RÉGLEMENT 20-20-20 : TROP OU PAS ASSEZ AMBITIEUX ?

Représentant l’un des éléments phares de l’équipe de Projet Montréal lors de sa dernière campagne électorale, le Règlement pour une métropole mixte, communément appelé le 20-20-20, entrera en vigueur le 1er avril prochain. Les réactions sont mitigées. Les promoteurs et entrepreneurs immobiliers ainsi que les groupes de défense des droits au logement, entre autres, s’y opposent en tout ou en partie, motivés par des raisons complètement divergentes. Quels sont donc les tenants et les aboutissants de ce règlement, trop ambitieux pour certains et trop modeste pour d’autres, semble t-il?

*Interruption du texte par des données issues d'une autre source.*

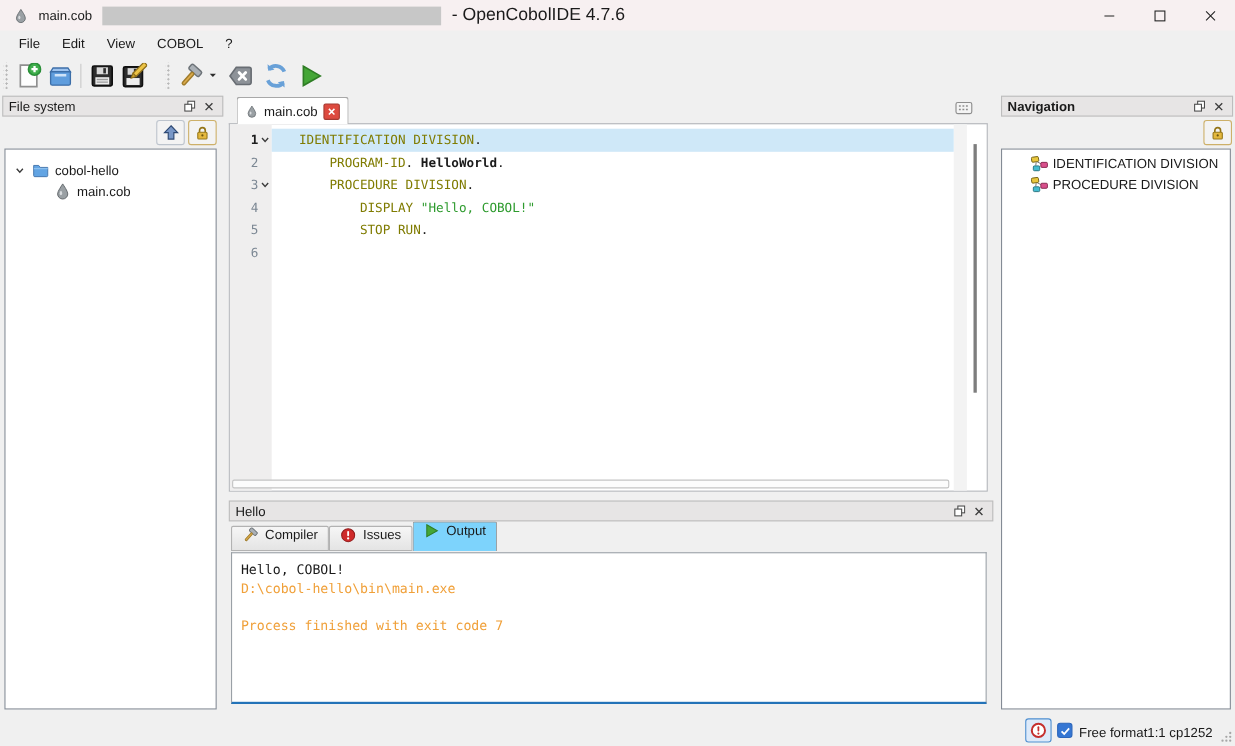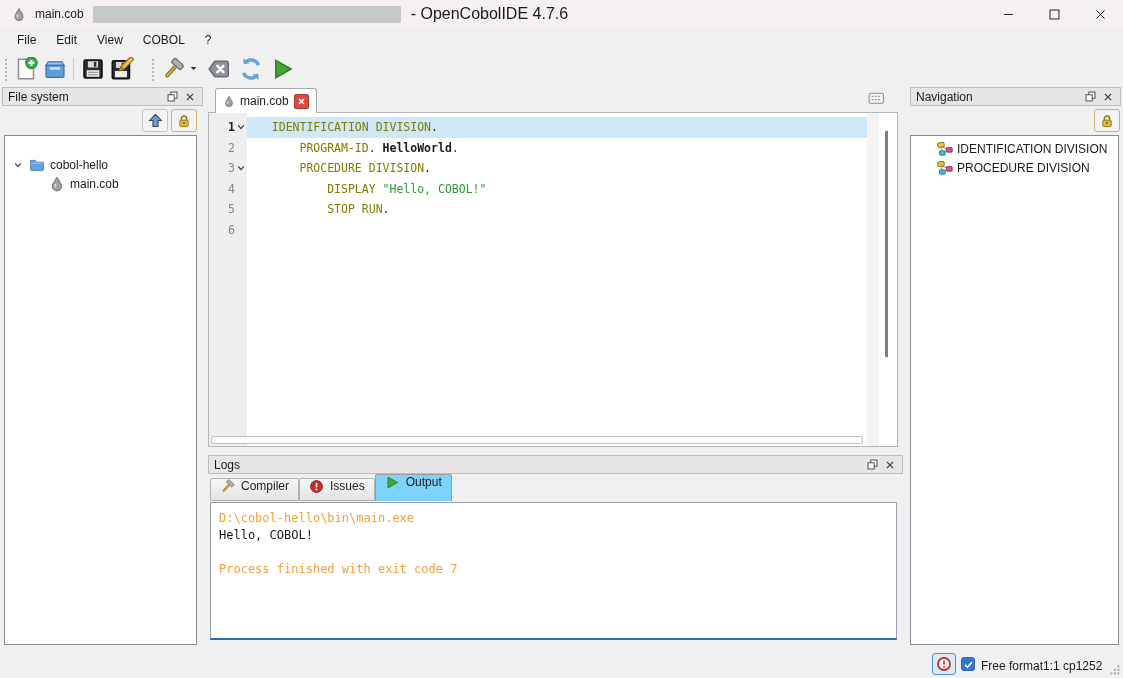"Navigation" div.dock-title { font-weight: none -> bold }
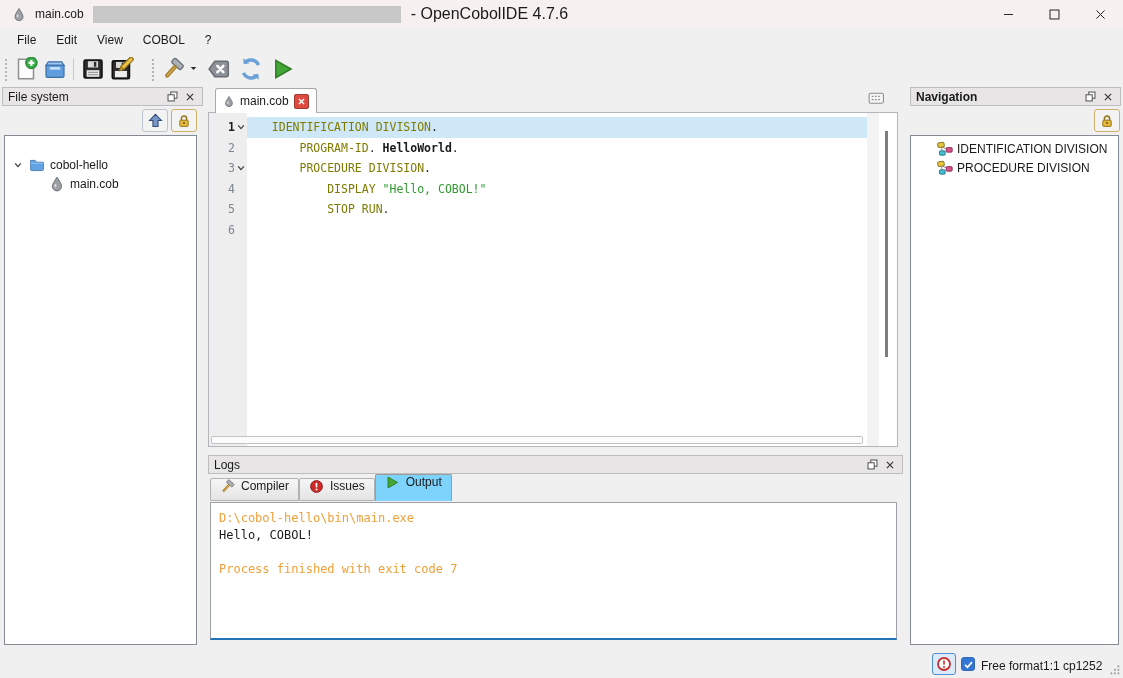"cobol-hello" div.tree-box { padding-top: 19px -> 9px }
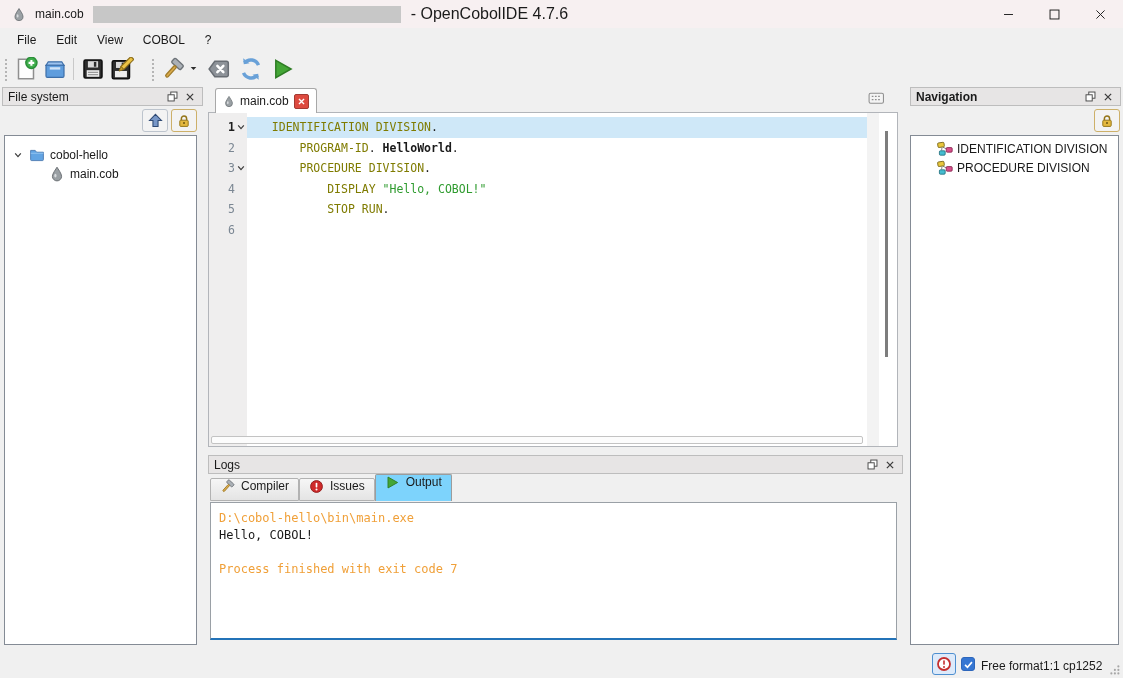"Logs" span.dt-label { text: Logs -> Hello }
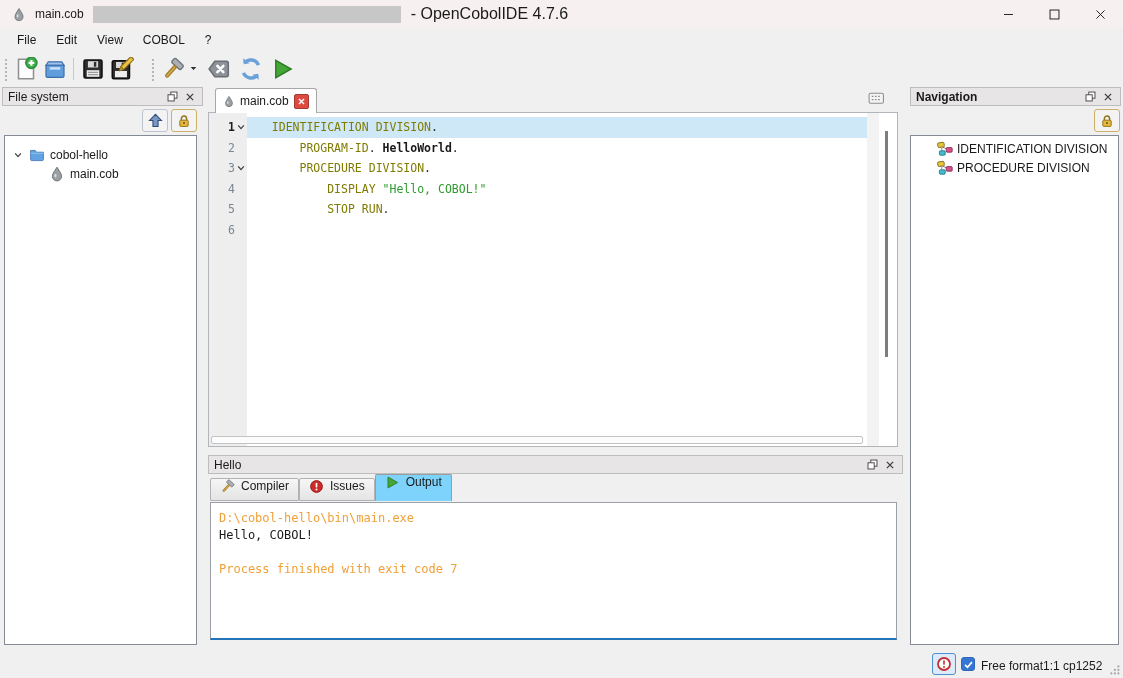"D:\cobol-hello\bin\main.exe" div.out-line { order: before "Hello, COBOL!" -> after "Hello, COBOL!" }
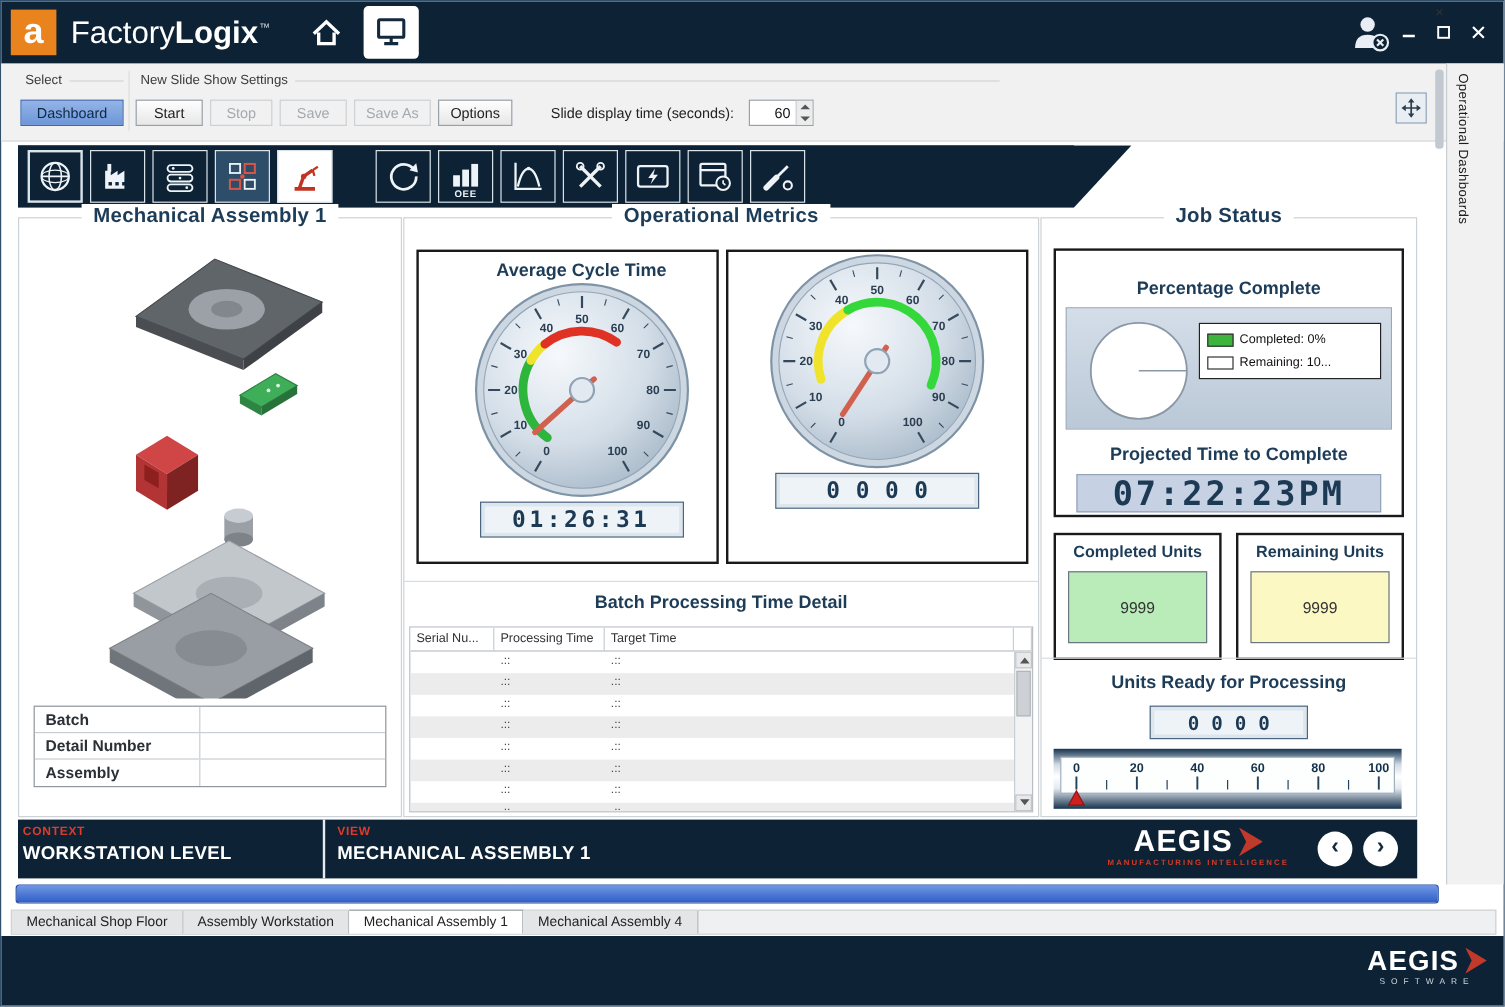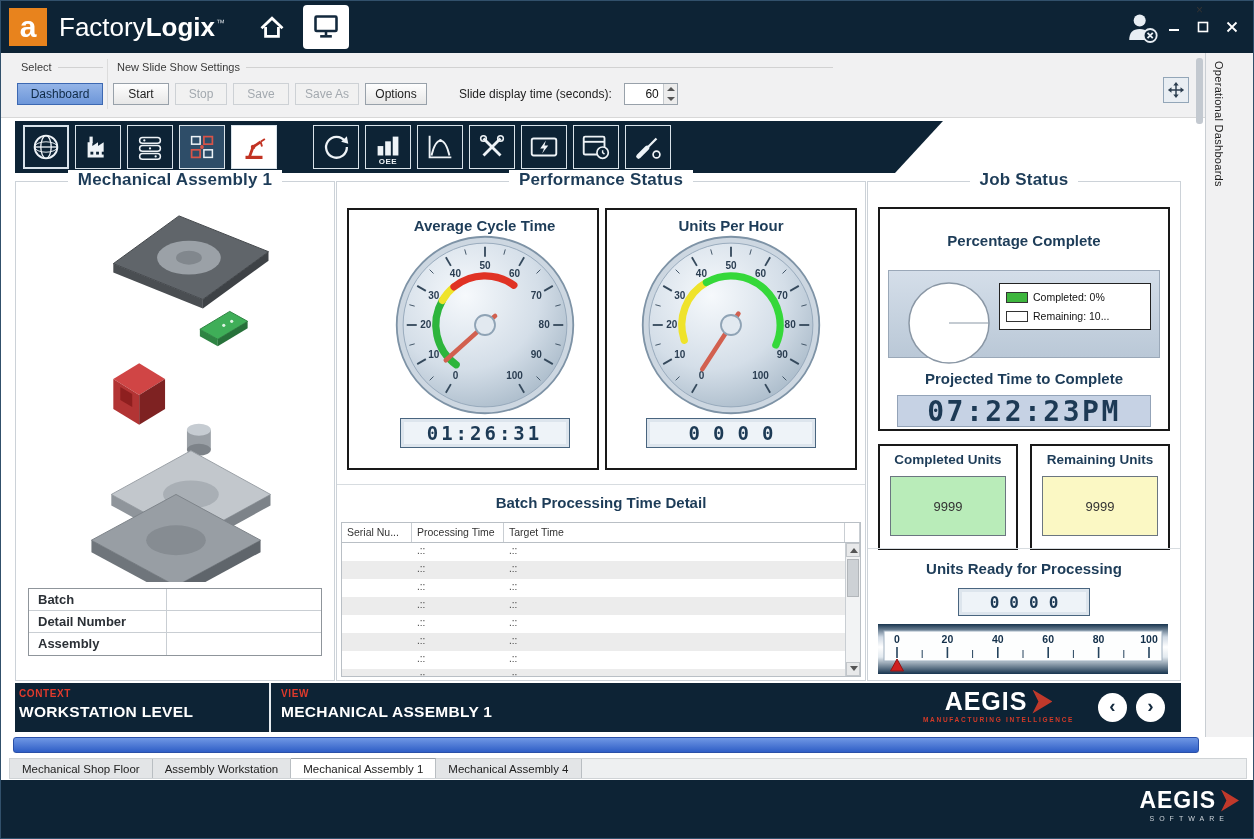"Performance Status" span { text: Performance Status -> Operational Metrics }
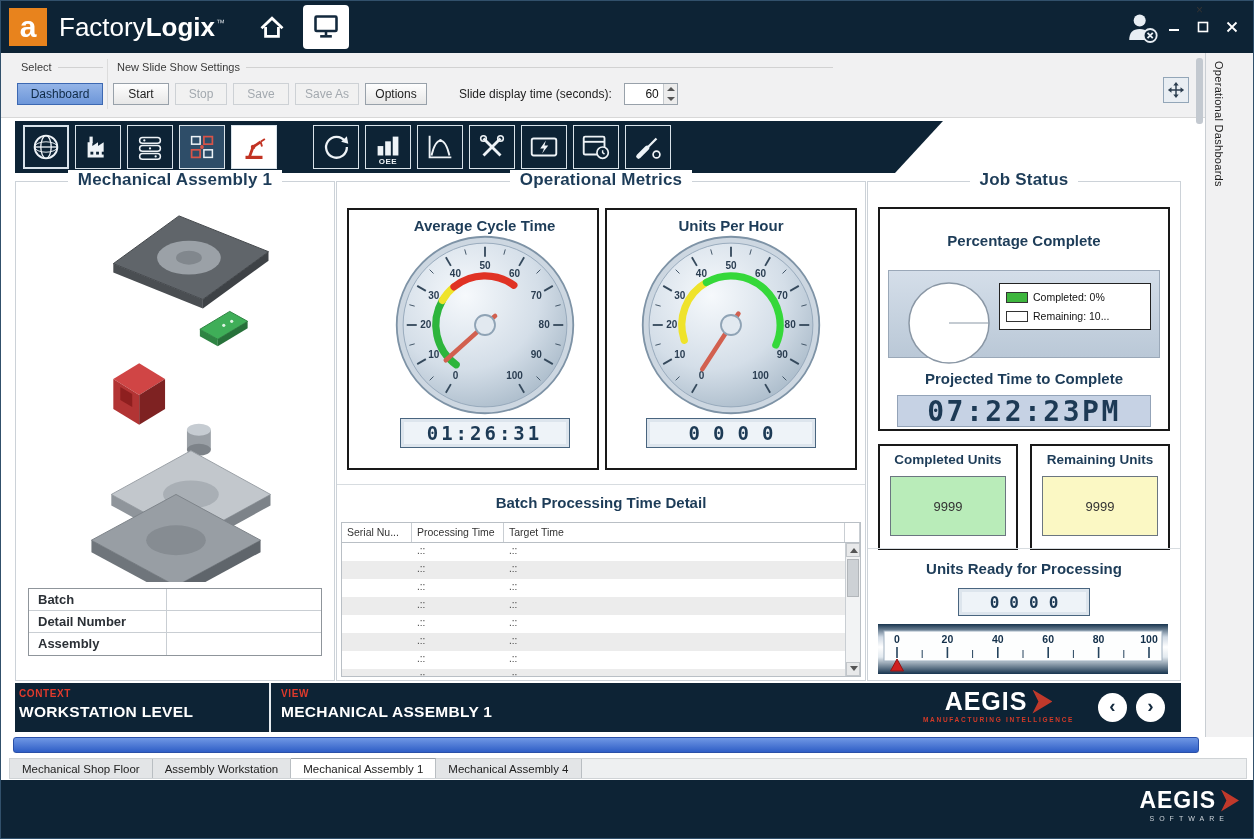"Units Per Hour" div.gbox-title { html: <div>Units Per Hour</div> -> none }
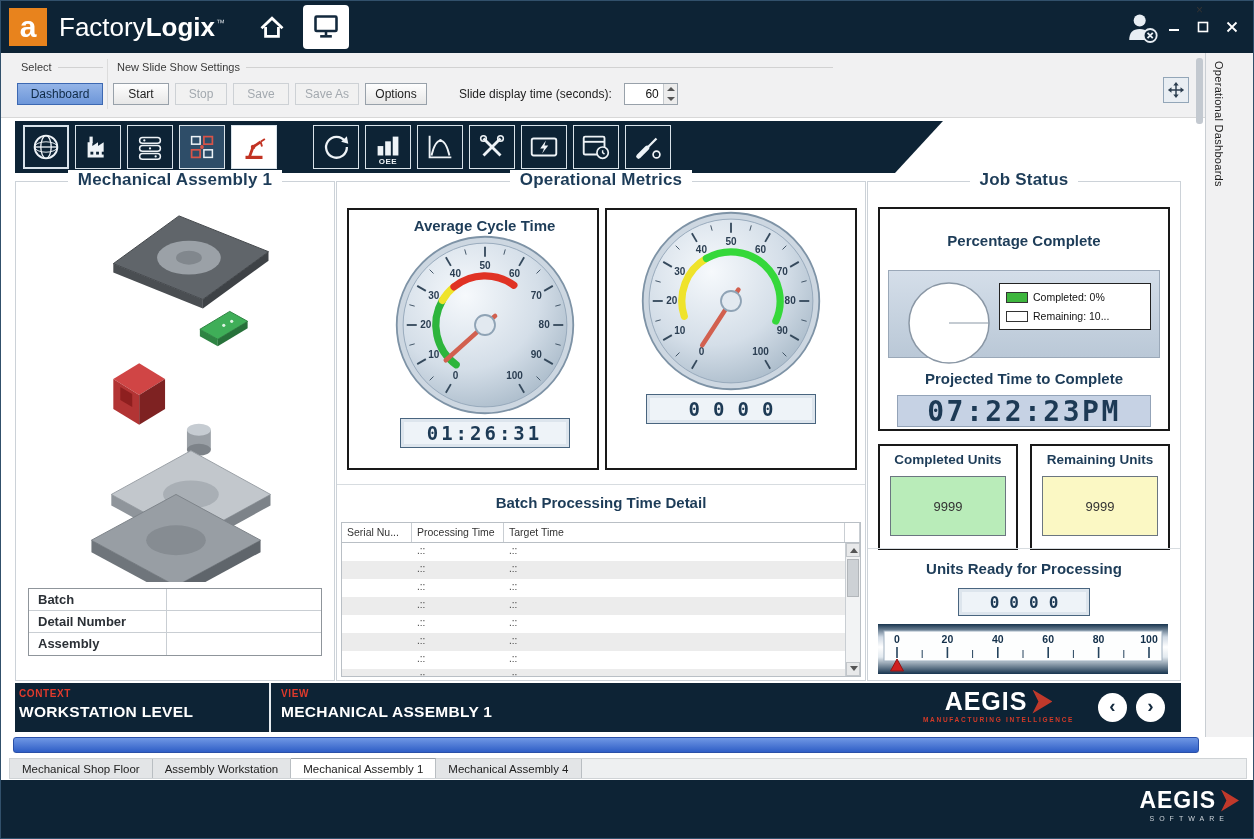"Completed: 0%" .pct-panel { height: 88px -> 102px; margin: 21px 8px 0 -> 7px 8px 0 }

Pour les non-initiés, le 20-20-20 souhaite encadrer les futurs projets immobiliers en obligeant les promoteurs à participer de différentes façons au développement de logements sociaux, abordables et familiaux à Montréal. Par l’entremise d’une entente avec la Ville, ces derniers devront soit : céder « un terrain ou un bâtiment en échange d’une contrepartie financière », réaliser « des logements répondant à certains critères » ou encore « contribuer [financièrement] à l’offre de logements sociaux, abordables et familiaux ». La Ville souhaite ainsi augmenter l’offre de tels logements, de plus en plus rares sur son territoire. Par logement familial, elle fait référence à un logement comportant un minimum trois chambres; le logement social est assujetti à un programme municipal ou provincial qui en réduit le loyer; et le logement abordable comporte un crédit de 10 % sur sa valeur marchande offert par les constructeurs puis est assujetti à « un programme de subvention en habitation qui en maintient à long terme le caractère abordable », peut-on lire sur le site de la Ville de Montréal.

La Ville n’est pas assez ambitieuse

Il y a une véritable pénurie de logement locatif abordable à Montréal. Catherine Lussier, organisatrice communautaire responsable des dossiers montréalais au Front d’action populaire en réaménagement urbain (FRAPRU), l’expose ainsi. « On est loin de répondre aux besoins des ménages locataires, on continue de voir les mêmes phénomènes, c’est-à-dire une augmentation de l’itinérance, des ménages qui n’ont pas le choix d’accepter des logements extrêmement trop chers pour leurs moyens, qui vont vivre à plusieurs ménages, qui auront des logements trop petits ou même insalubres. Ça va être finalement leur seule alternative pour se loger à Montréal. Ce qui est selon nous inacceptable. »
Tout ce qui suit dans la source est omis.